What value are you using for TASKS_PER_THREAD and PSIZE ?

And which CUDA 9.x version?

In that specific example, TASKS_PER_THREAD=6. However, here is the output for 1:
ptxas info : 0 bytes gmem
ptxas info : Compiling entry function ‘uvmer’ for ‘sm_70’
ptxas info : Function properties for uvmer
8 bytes stack frame, 0 bytes spill stores, 0 bytes spill loads
ptxas info : Used 23 registers, 368 bytes cmem[0]

Noting the stack frame matches.

EDIT:
Full variable disclosure:
#define PSIZE 512
#define PNUM 2097152
(PNUM is size of array, ~8GB)
#define BLOCKS 1
#define THREADS 32

uvmer<<<BLOCKS, THREADS>>>(array, array2);

And which CUDA 9.x version?

I updated my previous post with PSIZE. It is CUDA 9.2.88.1.

I’m using CUDA 9.2.148, and am getting slightly different results than you, but I see the trend.

I haven’t done a lot of analysis yet, but I have a hunch.

One of the requirements for the conversion of an “immediate” or “stack-based” array variable like:

double rc[TASKS_PER_THREAD];

(i.e. a variable in the logical local address space)

to registers is that the indexing (if any) must be fully computable/discoverable by the compiler at compile time.

You can make this easy for the compiler or you can make it hard. In my opinion you’ve made it hard.(*)

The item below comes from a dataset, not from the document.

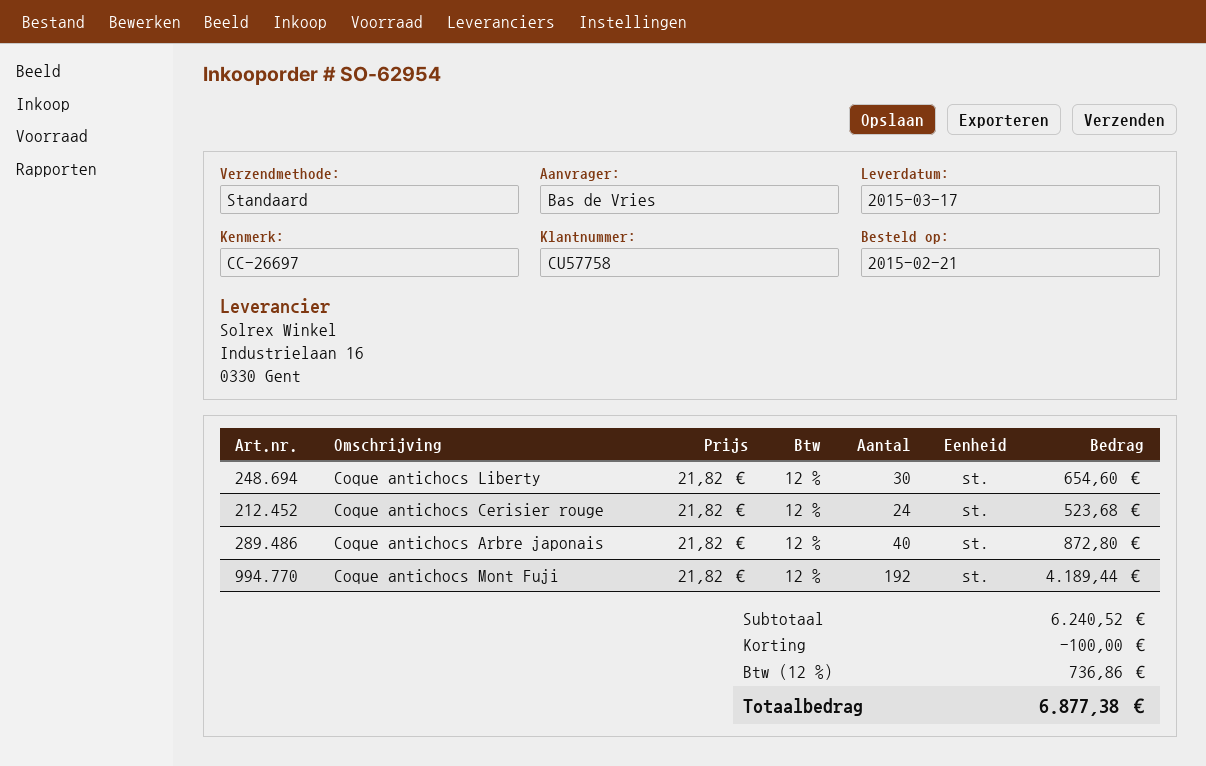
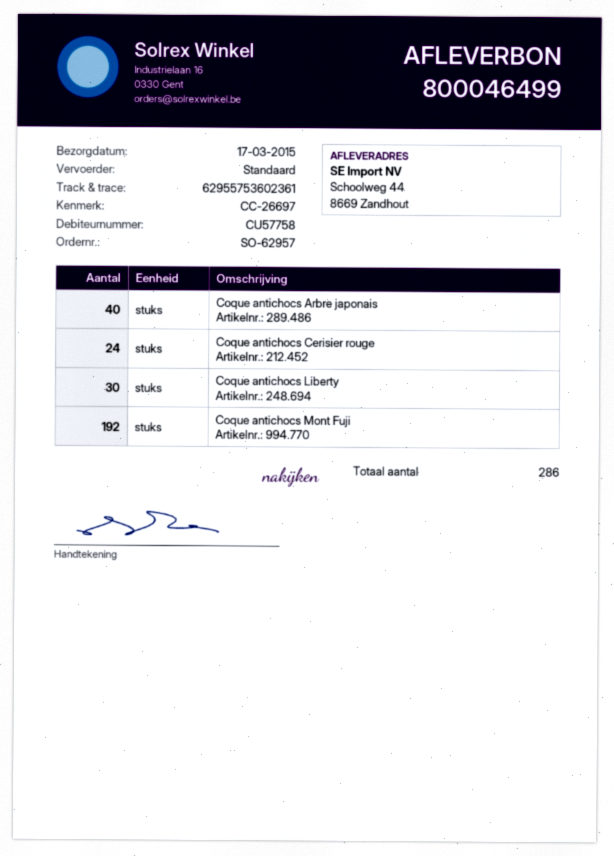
order number: SO-62954 -> SO-62957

This alternate code, which I believe is functionally similar to your code, makes the indexing much easier to compute/discover (I think), and at least on CUDA 9.2.148, only uses 8 bytes stack frame per thread, which obviously means the entire “stack based” array rc is no longer on the stack:

$ cat t1398.cu
#include <stdio.h>
#define TASKS_PER_THREAD 5
#define PSIZE 512
__global__ void uvmer(const double* a)
{                                                                                                                                                                                              
    // 1-4
    double rc[TASKS_PER_THREAD];
    int idx = threadIdx.x+blockDim.x*blockIdx.x;
    #pragma unroll
    for (int id = 0; id < TASKS_PER_THREAD; id ++)
    {
        if (idx < (blockDim.x * gridDim.x * TASKS_PER_THREAD))
          rc[id] = a[idx * PSIZE];
        idx += blockDim.x*gridDim.x;
    }
  // this loop does nothing but ensure compiler does not remove rc
    #pragma unroll
    for (int i = 0; i < TASKS_PER_THREAD; i++)
        if (rc[i] == 0) printf("ok %lf\n", rc[i]);
}
$ nvcc -c -maxrregcount 63 -arch=sm_70 -Xptxas=-v t1398.cu
ptxas info    : 8 bytes gmem
ptxas info    : Compiling entry function '_Z5uvmerPKd' for 'sm_70'
ptxas info    : Function properties for _Z5uvmerPKd
    8 bytes stack frame, 0 bytes spill stores, 0 bytes spill loads
ptxas info    : Used 30 registers, 360 bytes cmem[0]
$

I’ve made a variety of changes that you may or may not agree with, but from a stack frame usage perspective, the drop from ~48 bytes to 8 bytes occurred when I refactored the first for-loop. [b]It’s possible I made a mistake, of course.

Probably additional SASS analysis is also in order here.[/b]

(*) additional commentary:

  1. The execution/launch configuration of a kernel has no impact on how the compiler compiles it.
  2. Let’s look at this indexing construct from your gist:
rc[id / (blockDim.x * gridDim.x)] = ...

You as the programmer can look at that and know that on the first loop iteration it will always compute to 0 across the grid. Likewise on the second iteration it will always compute to 1, and so on. I’m not sure the compiler is able to deduce that. It’s not obvious to me that unrolling the loop and doing whatever level of substitution is possible, leads to a discoverable constant (which is essentially what we need). If you think otherwise, and can demonstrate it, then it may be suitable for a compiler RFE. Keep in mind that the numerator (and denominator) of that index represents a linear combination of variables, for which the compiler is not able to assign a constant to any one of them. The refactoring that I did not only makes the index readily computable, but also converts your loop which has a non-constant trip count, to a loop with a constant trip count. This is also necessary (I believe) for the compiler deduction needed to convert to known indexing, and therefore registers instead of stack.

No this is great, this is exactly what was needed. I implemented your idea on top of mine (instead of copying) and it seems to work.

I see your point about the indexing and agree that the original way was more difficult than it needed to be. It did not occur to me that the cache-optimization was so stringent on the usage of fix-sized arrays, but it makes sense due to the absence of bounds checks.

Thanks! This is extremely helpful.